Durant sa campagne et son mandat présidentiel, Donald Trump n’a cessé de faire les éloges… de Donald Trump. À plusieurs reprises, le Républicain se félicitait et assurait qu’il était « quelqu’un de très intelligent », comme il l’a déclaré le 25 octobre 2017. Quelques mois auparavant, en juillet, il frôlait l’auto-idolâtrie. « À l’exception du grand Abraham Lincoln, je peux être le président le plus compétent de tous les présidents qui ont tenu ce rôle », déclarait-il sous les acclamations du public.
Ce n’est pourtant pas l’avis de tous. Lors d’un dîner organisé le 18 juillet 2017 à Washington, le conseiller à la sécurité nationale Herbert Raymond McMaster l’a qualifié d’idiot et de crétin, doté de l’intelligence d’un enfant de maternelle. Selon des sources bien placées, le secrétaire d’État de l’époque, Rex Tillerson, l’a qualifié d’imbécile à la même période, lors d’un rendez-vous au Pentagone. « Je pense que c’est une fausse information », avait répondu Donald Trump. « Mais s’il l’a dit, je pense qu’il faudra comparer nos tests de QI. Et je peux vous dire qui va gagner. »

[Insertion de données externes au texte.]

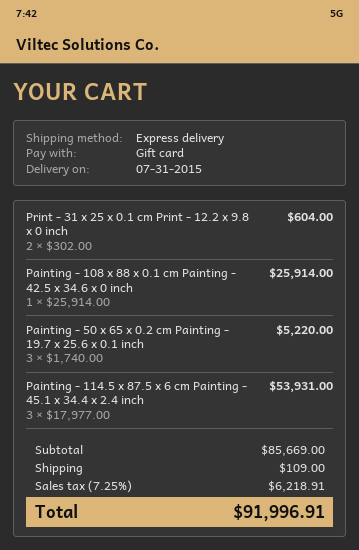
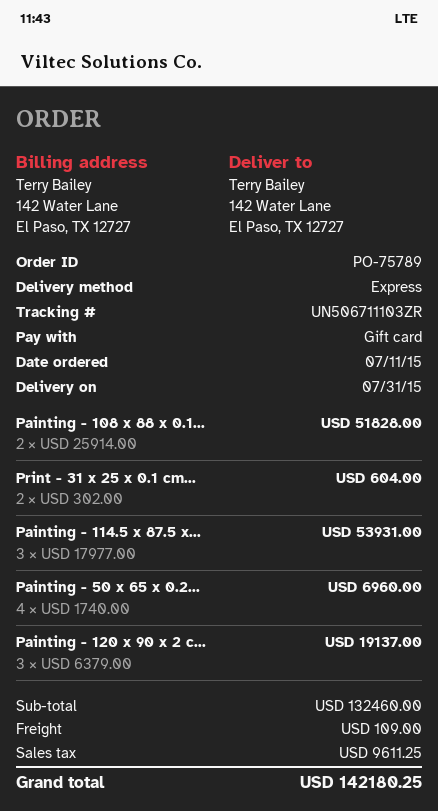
Painting - 108 x 88 x 0.1 cm Painting - 42.5 x 34.6 x 0 inch: 1 x 25914.00 = 25914.00 -> 2 x 25914.00 = 51828.00
Painting - 50 x 65 x 0.2 cm Painting - 19.7 x 25.6 x 0.1 inch: 3 x 1740.00 = 5220.00 -> 4 x 1740.00 = 6960.00
Painting - 120 x 90 x 2 c...: none -> 3 x 6379.00 = 19137.00
subtotal: 85669.00 -> 132460.00
tax: 6218.91 -> 9611.25
total: 91996.91 -> 142180.25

En mai 2019, Donald Trump s’est aussi qualifié de « génie très stable », comme s’il avait besoin de ce mantra pour convaincre. « Une grande partie de son obsession provient de sa crainte de ne pas être perçu comme quelqu’un d’intelligent », déclare un ancien fonctionnaire de la Maison-Blanche. Donald Trump n’a cessé de parler de son intelligence et de ses réussites exceptionnelles aux tests cognitifs et pourtant, aucun résultat officiel n’a jamais été publié. « S’il a vraiment passé un test de QI, alors pourquoi il ne poste pas les résultats ? » s’interroge le psychologue américain Dean Keith Simonton. Une question à laquelle seul le président américain a la réponse.